Halima Guyo cuts a forlorn figure as she waits patiently for the county truck that brings water to residents of Mataarba in Merti sub-county.
Ms Guyo is waiting in line with a 100-litre jerrycan that the county fills three times a week. She, however, says the water is not enough for her family of nine.
There are about 2,000 other locals also queuing with similar jerrycans.
“We use the water for cooking, drinking, washing clothes and bathing. Most of the time, we are forced to skip washing clothes and taking a bath,” says Guyo.
Other centres that get the rationed water are Lakole, Saliti, Biliki, Badan-Raro, Malka-Gala, Yamicha, Alango and Dadacha Basa that has a population of nearly 25,000 people.
The water truck driver, Abdi Mohammed, who soon arrives, says Isiolo County gets water from Merti town, and distributes it to different villages.
The furthest village that the truck delivers water to is Yamicha, which is about 110 kilometres from Merti town. The road to Yamicha is in a deplorable state, making the journey tedious.
“Apart from distributing water to residents, we also take it to schools and health facilities,” said Mr Mohammed.
He added that the exercise began last September.

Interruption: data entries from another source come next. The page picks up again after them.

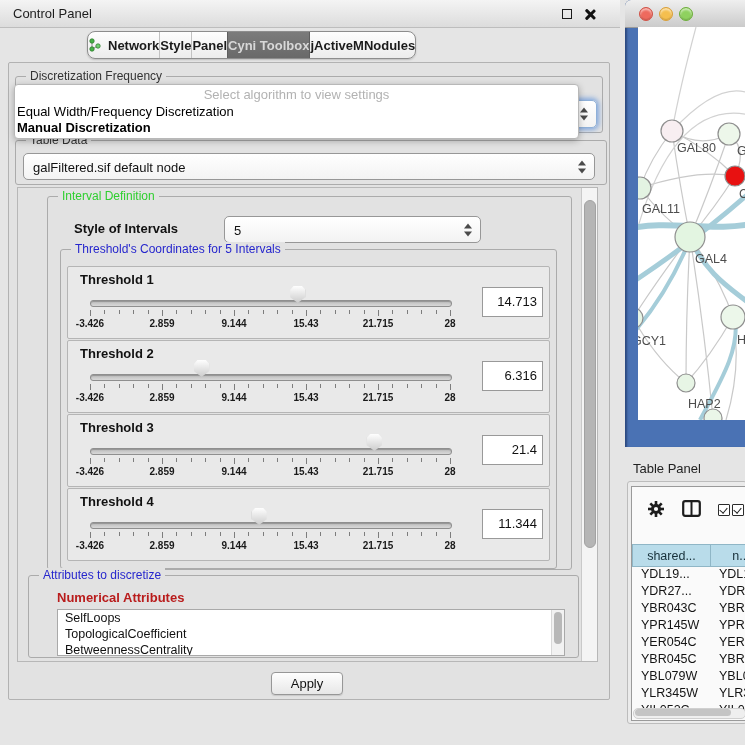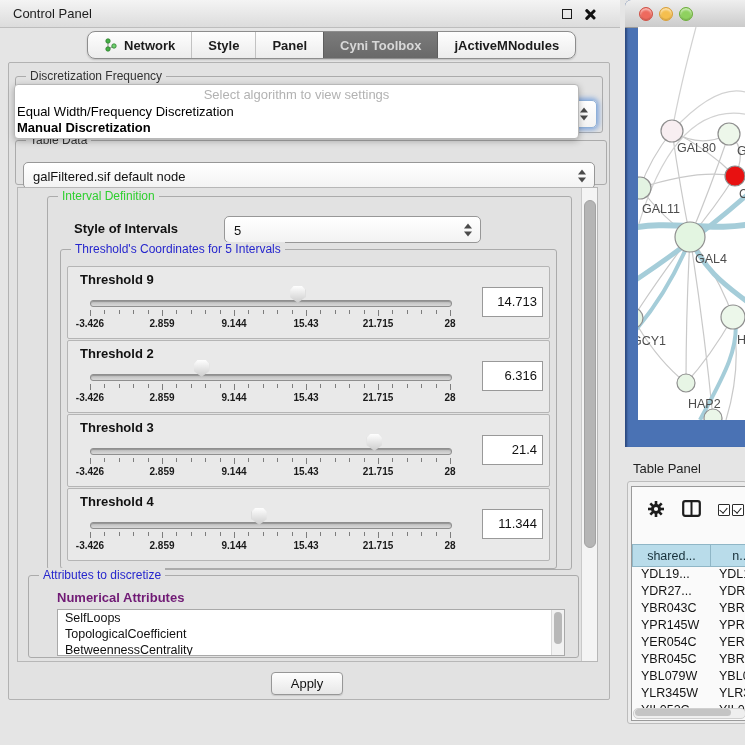--- a/index.html
+++ b/index.html
@@ -20,7 +20,7 @@
   
   .pill{display:flex;align-items:stretch;border:1px solid #8d8d8d;border-radius:8px;overflow:hidden;
         background:linear-gradient(#fefefe,#ececec);box-shadow:0 1px 2px rgba(0,0,0,.18);}
-  .seg{display:flex;align-items:center;padding:0 16px;font-size:13px;font-weight:700;color:#1b1b1b;}
+  .seg{display:flex;align-items:center;padding:0 0;font-size:13px;font-weight:700;color:#1b1b1b;}
   .seg + .seg{border-left:1px solid #c2c2c2;}
   .seg.sel{background:linear-gradient(#7b7b7b,#696969);color:#d8d8d8;border-left-color:#5e5e5e;}
   .seg.sel + .seg{border-left-color:#5e5e5e;}

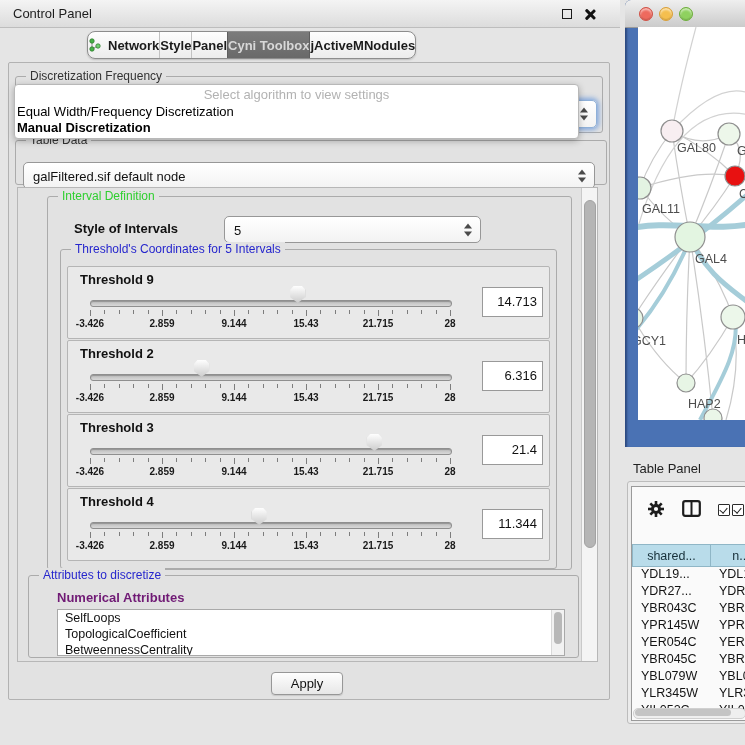--- a/index.html
+++ b/index.html
@@ -62,7 +62,7 @@
 
   
   #tabledata-tb{left:6px;top:77px;width:590px;height:43px;}
-  #td-combo{left:14px;top:90px;width:570px;height:25px;margin-top:9px;}
+  #td-combo{left:14px;top:90px;width:570px;height:25px;}
 
   
   #scrollpane{position:absolute;left:8px;top:124px;width:579px;height:473px;background:#e2e2e2;

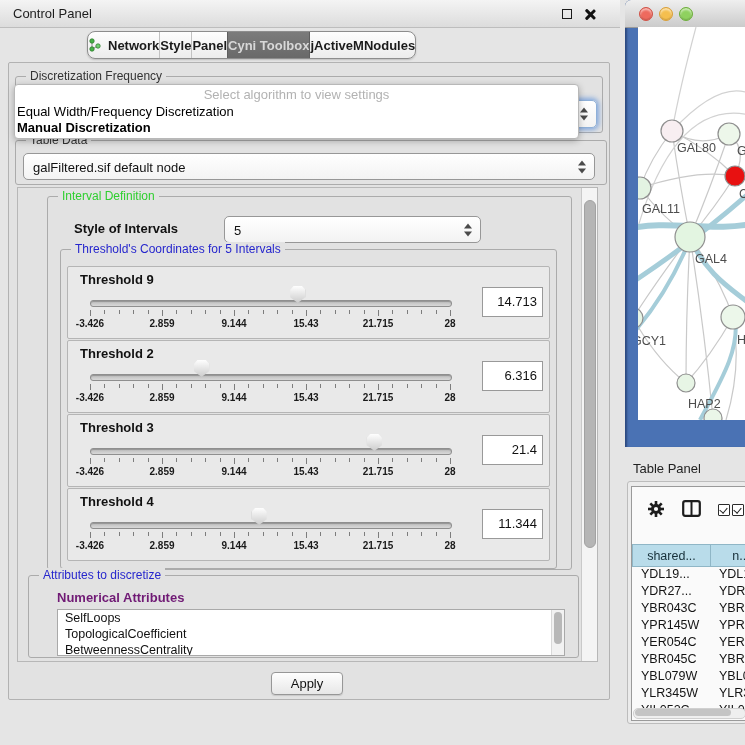--- a/index.html
+++ b/index.html
@@ -222,7 +222,7 @@
           <div class="tb-label blue">Threshold's Coordinates for 5 Intervals</div>
 
           <div class="t-panel" style="top:16px">
-            <div class="t-title">Threshold 9</div>
+            <div class="t-title">Threshold 1</div>
             <div class="track"></div>
             <div class="thumb" style="left: 222.291px;"></div>
             <div class="ticks">

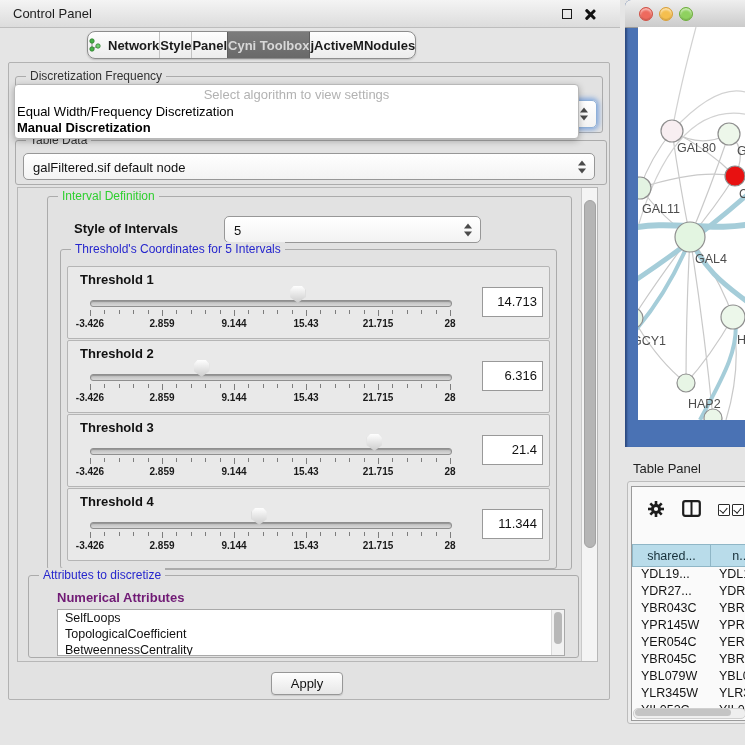--- a/index.html
+++ b/index.html
@@ -94,7 +94,7 @@
            border:1px solid #999;font-size:13px;color:#111;text-align:right;line-height:28px;padding-right:5px;}
 
   #attrs-tb{left:10px;top:387px;width:549px;height:81px;}
-  #numattr-label{position:absolute;left:28px;top:14px;font-size:13px;font-weight:700;color:#701a75;}
+  #numattr-label{position:absolute;left:28px;top:14px;font-size:13px;font-weight:700;color:#b91c1c;}
   #attr-list{position:absolute;left:28px;top:33px;width:506px;height:45px;background:#fff;
              border:1px solid #a9a9a9;overflow:hidden;}
   .attr-item{font-size:12.5px;line-height:16px;padding-left:7px;color:#111;white-space:nowrap;}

According to the County National Drought Management Authority (NDMA) Coordinator Lordman Lekalkuli, main water sources such as River Ewasa Nyiro dried up last year.
“The only source of water available is boreholes,” says Mr Lekalkuli.
He adds that out of an estimated 200,000 residents, nearly 76 per cent urgently require relief food, water and pasture for their animals. And if the situation is not addressed, he says, people will start dying of starvation.
Lekalkuli says the most affected areas are Chrerab, Oldonyiro, Garba-Tula and Sericho.
Villagers told The Standard that the “Food for work Programme” ended in October, last year. Under the programme, vulnerable individuals worked and got food from NDMA.
They say they last got food from the Government in February last year, while the county administration gave them food last in January, this year.
Abdullahi Shandey, the coordinator of a local Non-Governmental Organisation, Merti Integrated Development Programme, says the Government needs to do more to address the situation.
“We have not seen any intervention from Nairobi, while the county relief food is not enough and has not reached some households,” says Mr Shandey.
Conflict among pastoral communities has escalated as a result of the drought. “The fights revolve around water and pasture for their animals,” he says.